--- Input data Enclosed Below ---
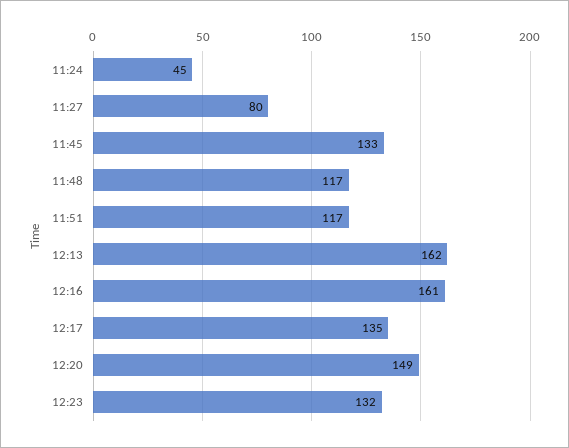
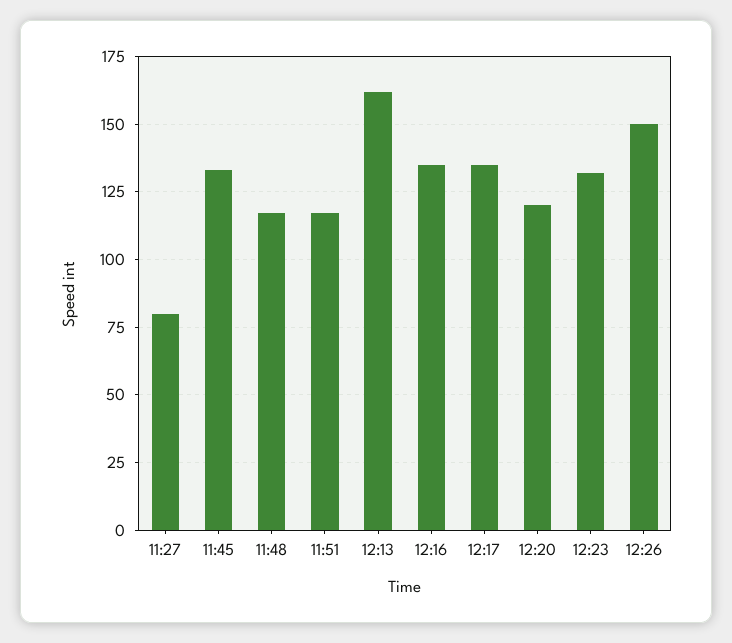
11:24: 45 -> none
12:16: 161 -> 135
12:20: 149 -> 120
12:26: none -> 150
--- End of Enclosed Input data ---
--- Input data Enclosed Below ---
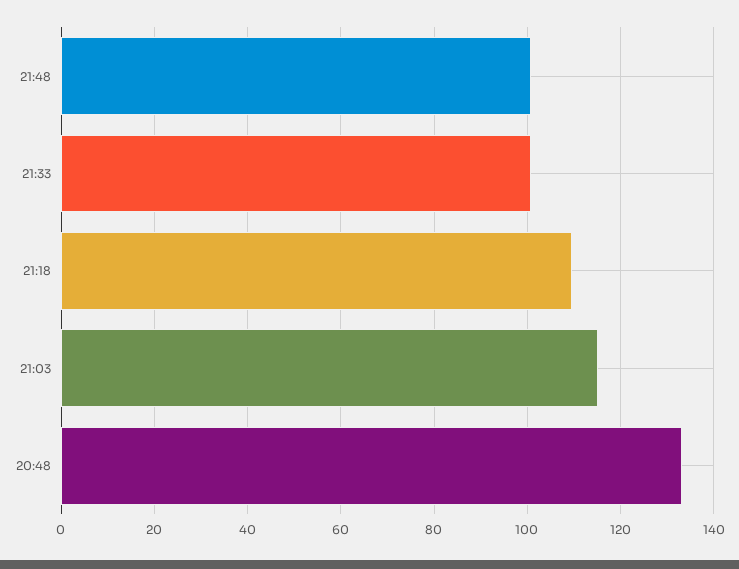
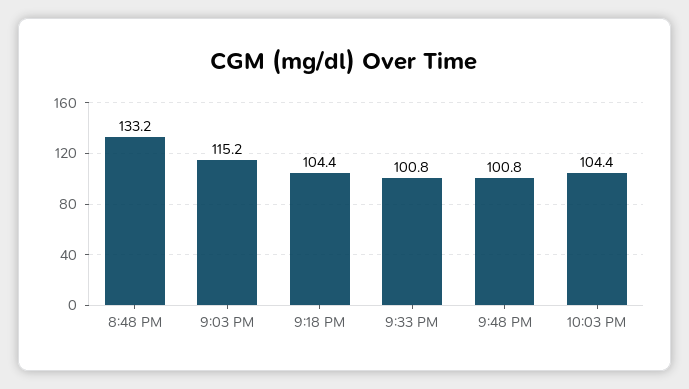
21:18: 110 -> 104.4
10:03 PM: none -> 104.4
--- End of Enclosed Input data ---
[Prompt]
Above are the records; print exactly the lines from the line with "11:24: 45 -> none" to the line with "12:26: none -> 150", including both, and nothing else.

[Answer to this problem]
11:24: 45 -> none
12:16: 161 -> 135
12:20: 149 -> 120
12:26: none -> 150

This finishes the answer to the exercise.